Shallowing of the anterior chamber may occur with higher doses of pilocarpine by forward movement of the lens–iris diaphragm subsequent to ciliary muscle contraction and relaxation of zonular tension. This shallowing may result in an increase in relative pupillary block, and it may convert an open-angle glaucoma with narrow angles into partial angle-closure glaucoma. This is true for all the standard miotic glaucoma therapies (carbachol, echothiophate iodide). In susceptible individuals, it seems to be dose related. There may be varying amounts of anterior chamber shallowing on miotic therapy. Similarly, in angle-closure glaucoma, lower concentrations of pilocarpine are used initially to minimize this axial shallowing and possible increase in relative pupillary block.
Systemic side effects. Occasional patients are particularly sensitive and may develop sweating and GI overactivity with usual dosages. Sweating, salivation, nausea, tremor, headache, brow pain, bradycardia, and hypotension have sometimes been observed as results of too vigorous treatment of angle-closure glaucoma with pilocarpine.
Carbachol
Mechanism of action. A cholinergic similar to pilocarpine.
Physiologic effects. Similar to pilocarpine.
Indications. Carbachol eye drops are longer acting than pilocarpine, thus having a greater stabilizing effect on diurnal pressure and myopia fluctuation. It may also be used in patients allergic to pilocarpine; otherwise, the indications are similar to pilocarpine. An intracameral preparation for intraoperative use induces miosis and inhibits postoperative pressure increase.

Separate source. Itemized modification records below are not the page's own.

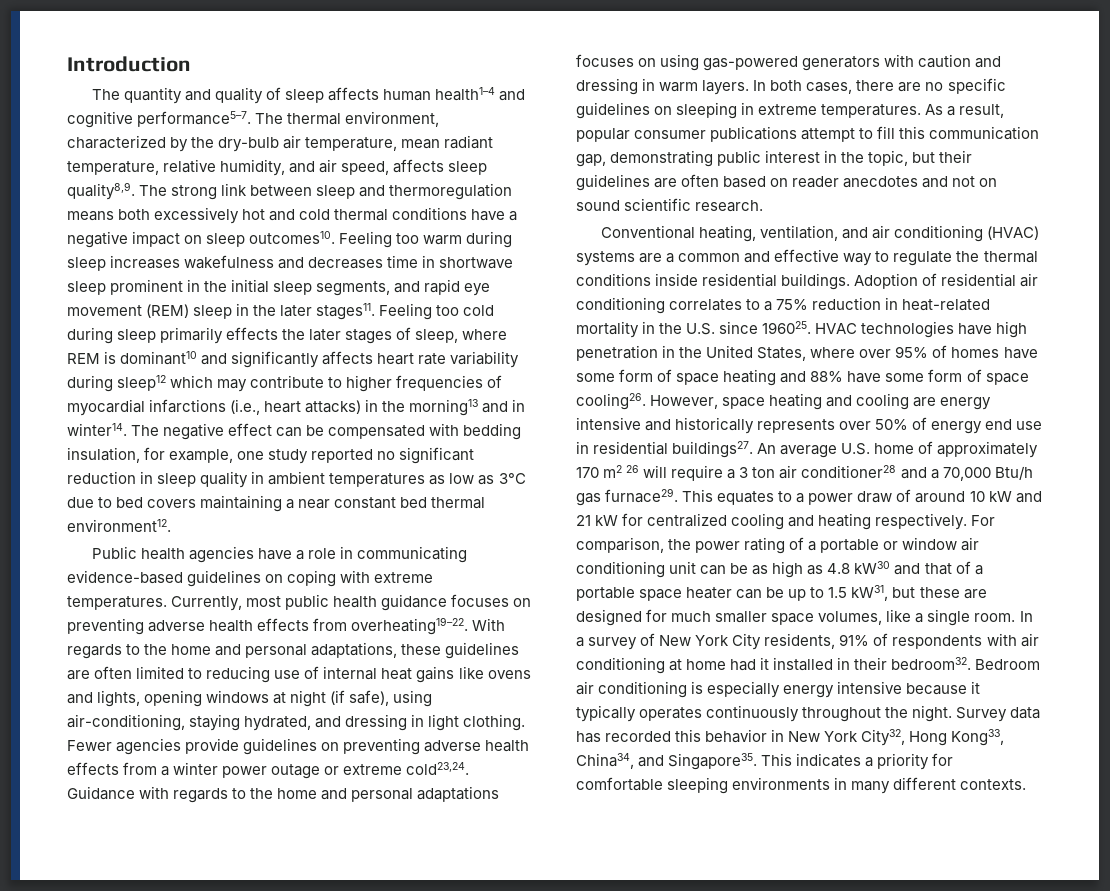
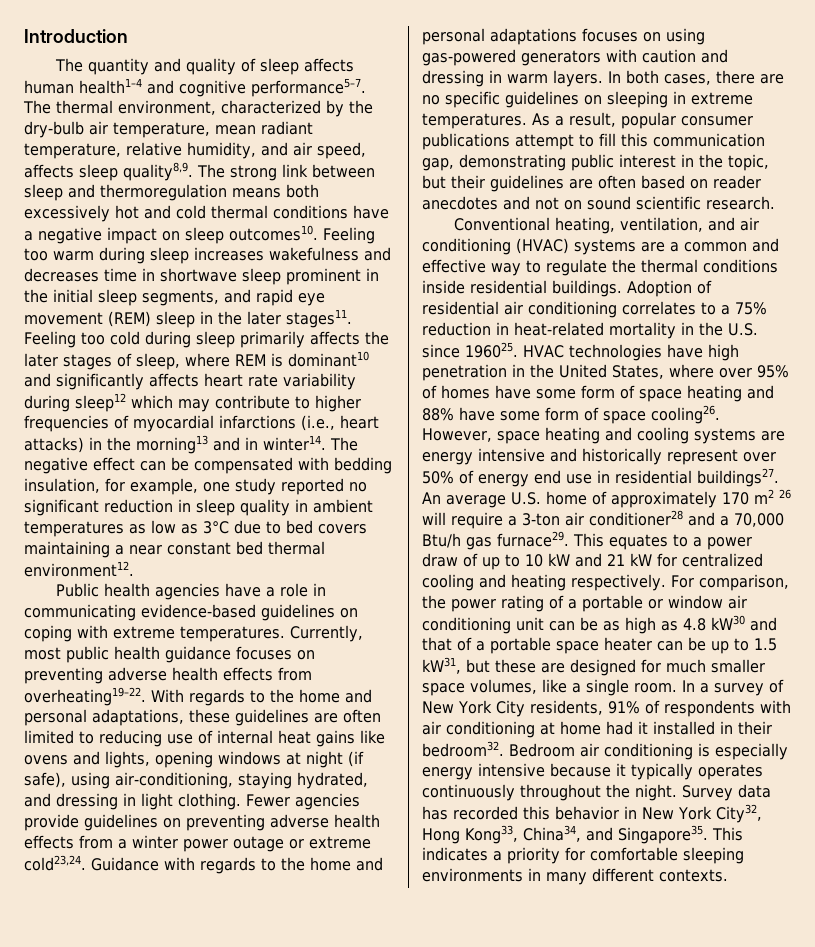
- Feeling too cold during sleep primarily effects the later stages of sleep, where REM is dominant10 and significantly affects heart rate variability during sleep12 which may contribute to higher frequencies of myocardial infarctions (i.e., heart attacks) in the morning13 and in winter14.
+ Feeling too cold during sleep primarily affects the later stages of sleep, where REM is dominant10 and significantly affects heart rate variability during sleep12 which may contribute to higher frequencies of myocardial infarctions (i.e., heart attacks) in the morning13 and in winter14.
- However, space heating and cooling are energy intensive and historically represents over 50% of energy end use in residential buildings27.
+ However, space heating and cooling systems are energy intensive and historically represent over 50% of energy end use in residential buildings27.
- An average U.S. home of approximately 170 m2 26 will require a 3 ton air conditioner28 and a 70,000 Btu/h gas furnace29.
+ An average U.S. home of approximately 170 m2 26 will require a 3-ton air conditioner28 and a 70,000 Btu/h gas furnace29.
- This equates to a power draw of around 10 kW and 21 kW for centralized cooling and heating respectively.
+ This equates to a power draw of up to 10 kW and 21 kW for centralized cooling and heating respectively.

Contraindications. Similar to pilocarpine.
Available preparations are carbachol (Isopto Carbachol) 1.5%, and 3% eye drops and 0.01% for intraocular use.
Recommended dosage. Carbachol 3% is approximately equivalent to pilocarpine 4%, and 1.5% carbachol is roughly equivalent to 2% pilocarpine. The effect is reported to last up to 8 hours. Dosage tid (compared to qid with pilocarpine) may be a distinct advantage in certain patients.
Side effects. Similar to pilocarpine.
Anticholinesterase agents (echothiophate iodide).
Mechanism of action. Indirect-acting parasympathomimetic activity by virtue of binding to the enzyme, acetylcholinesterase, allows endogenous acetylcholine to accumulate.
Physiologic effects. Ciliary muscle and iris sphincter muscle contraction occur similar to and possibly more marked than that occurring with other miotics (e.g., pilocarpine and carbachol). Miosis is a side effect of no therapeutic benefit.